The grim truth is that the electorate’s knowledge of government and policy is dismayingly low, and it has stayed low for generations. Political scientists Michael Delli Carpini and Scott Keeter, surveying data from the 1940s through the 1980s, found no significant improvement in the public’s political knowledge over time.1 The average American in 1990 was about as uninformed as the average American in 1950, despite the dramatic rise in schooling and the advent of the internet. It’s not that people can’t learn; it’s that they don’t want to. In a famous study, Scott Althaus observed that public opinion often fails to resemble any kind of rational “will of the people” at all, precisely because so many people lack basic information. What surveys often reveal is a mishmash of collective preferences biased by the fact that some groups are much better informed than others (and thus have outsize influence in polls), while vast swaths of citizens know next to nothing.2 In short, democracy does not magically aggregate wisdom; more often it aggregates ignorance and bias.
To be clear, I’m not engaging in elitist snobbery here (well, maybe a little bit), ignorance of politics is an entirely rational response for someone more concerned with paying the bills and living their life than with parsing the Federal Register. As economist Ilya Somin documents, even very basic political facts elude most Americans. Many cannot name their representatives or identify major policy issues. A sizable chunk of voters literally don’t know what the three branches of government are. In one illustrative poll, 80% of Americans agreed that the government was hiding evidence of space aliens, and 50% believed aliens have abducted humans4. (I’d love to say that one is a fluke outlier, but given the popularity of retard-level conspiracy theories, it’s not far off the norm.) Huge numbers also hold wildly incorrect beliefs about budget priorities, economic data, and history. We are dealing with a populace that, by and large, does not care to learn the things we might consider crucial for responsible voting. And frankly, expecting that to change by means of patient education is bordering on delusional at this point. As Somin notes, the persistence of such ignorance despite rising general education levels and unprecedented information access is best explained by rational ignorance. People choose not to know.3 Supply of information isn’t the problem; lack of demand for information is. Most people figure (not incorrectly) that their individual political knowledge won’t make any difference, so they devote their attention elsewhere. And they’re probably right.

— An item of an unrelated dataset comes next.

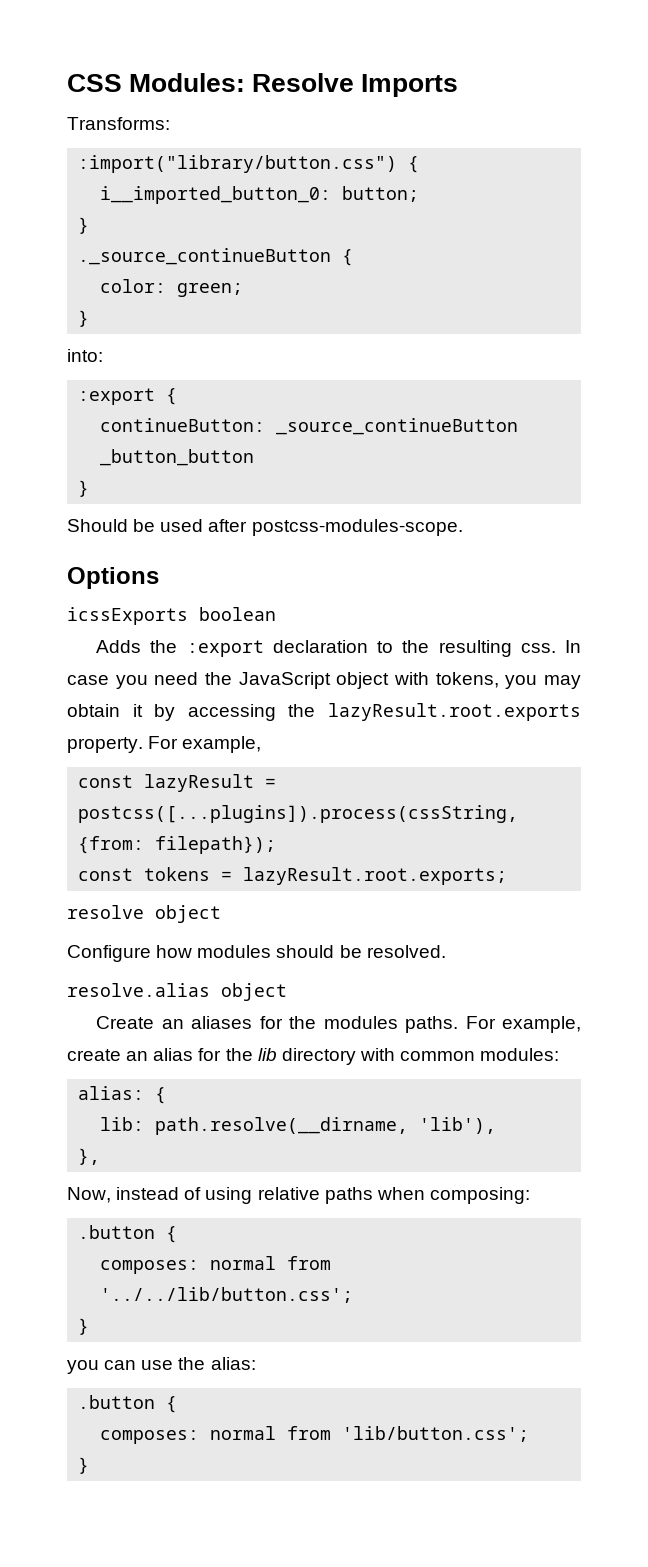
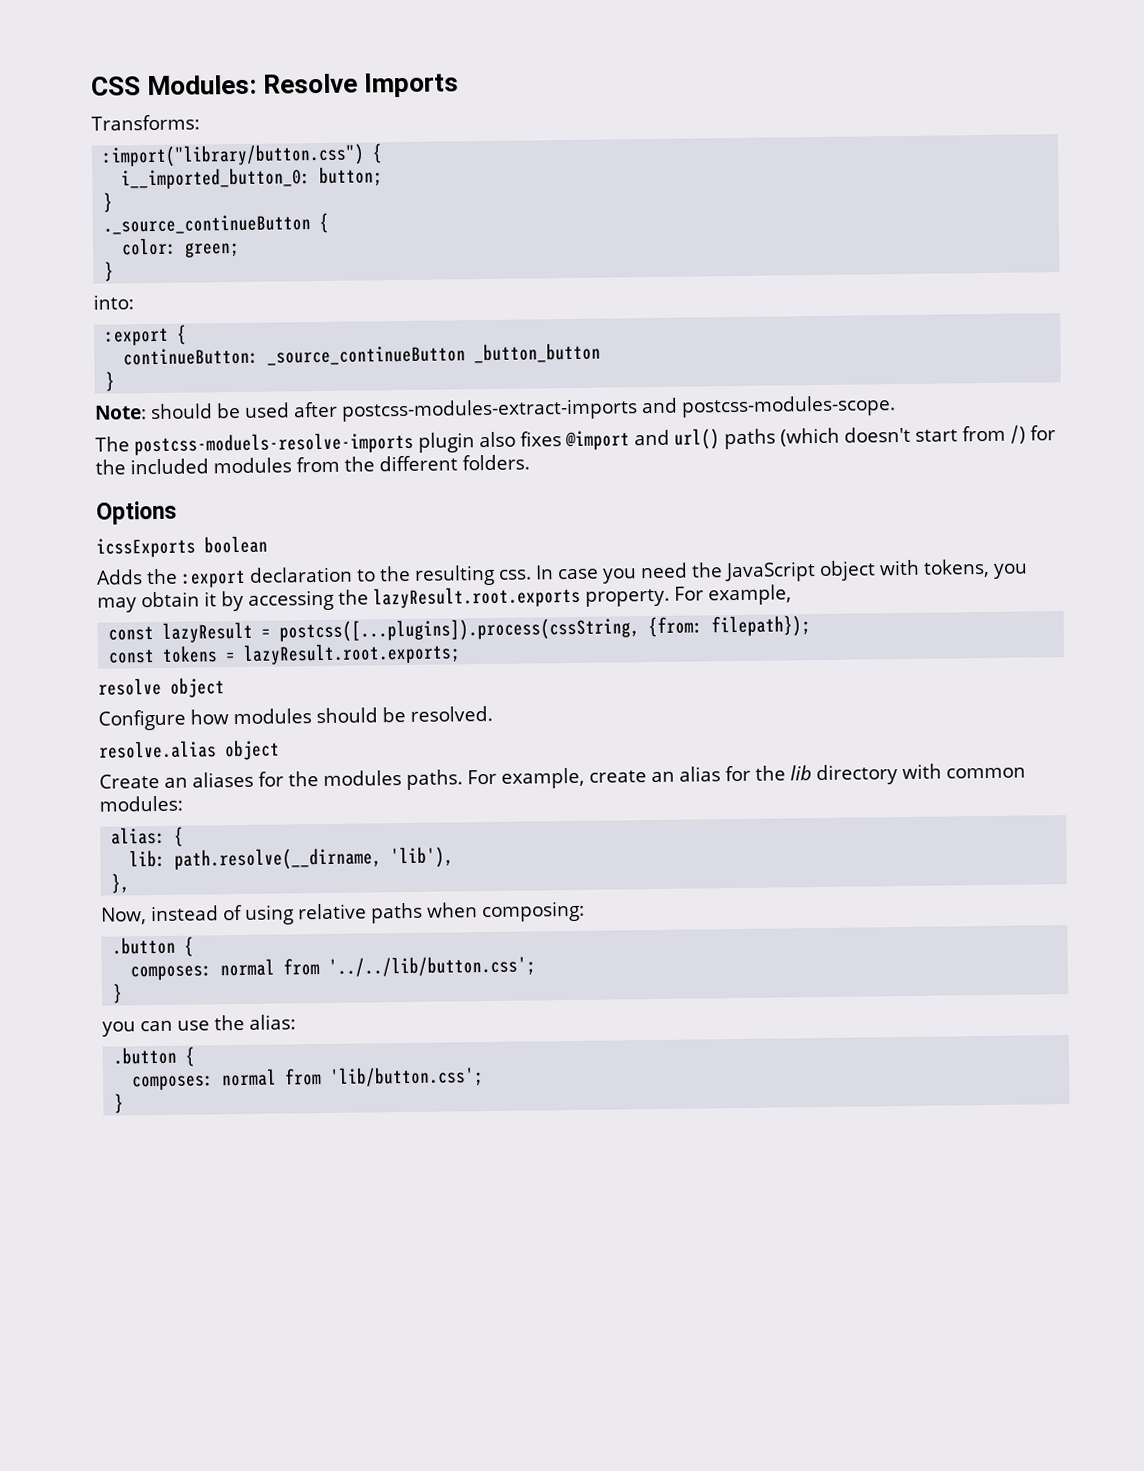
[67,519,128,532] Should -> [94,403,213,420] Note: should
(248, 525) none -> [341,397,678,422] postcss-modules-extract-imports and
(463, 527) none -> [95,424,1056,456] [95,454,530,475] // The postcss-moduels-resolve-imports plugin also fixes @import and url() paths (which doesn't start from /) for the included modules from the different folders.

Even those who do pay some attention are not exactly wise sages. They tend to be “political fans” who follow the news the way sports fanatics follow the NFL, not to become better-informed citizens, but to cheer on their team and boo the rivals. They consume information in a highly biased way, seeking confirmation of their pre-existing views. (Sound familiar? It’s basically X in a nutshell.) So much for the dream of the vigilant, informed voter. We have to confront a painful reality: voting is not a graduate seminar, and most voters are not interested in learning what we wish they would. Piling more libertarian white papers on their desks will not change their behavior at the ballot box. As Philip Tetlock’s famous study on expert judgment showed, even supposed experts are often dismally bad at predicting political or economic outcomes, so imagine expecting average voters to absorb complex policy analysis. In Tetlock’s research, political experts scarcely did better than “dart-throwing chimps” at forecasting events, highlighting that more knowledge and credentials didn’t necessarily translate into better political judgment.4 If the PhDs and think-tankers are often wrong, the idea that we’re going to enlighten hundreds of millions of ordinary folks into consistently voting for liberty is a pipe dream.
Alright, so people are ignorant and likely to stay that way, grim but true. Where does that leave us, those of us who actually do care about doing policy the right way? It means that if we want to change the political status quo, we can’t rely on some mass public epiphany. We have to get a lot more practical and a lot less naïve. We need to think in terms of incentives and power, not just education and persuasion. In other words, it’s time to play hardball politics, what H.L. Richardson called “confrontational politics.” As uncomfortable as it might make our idealistic sensibilities, politics is largely a game of pressure and inducement. Policies change not because the majority suddenly achieves enlightenment, but because key players are pressured to fear the consequences of not changing, or enticed by the rewards of changing.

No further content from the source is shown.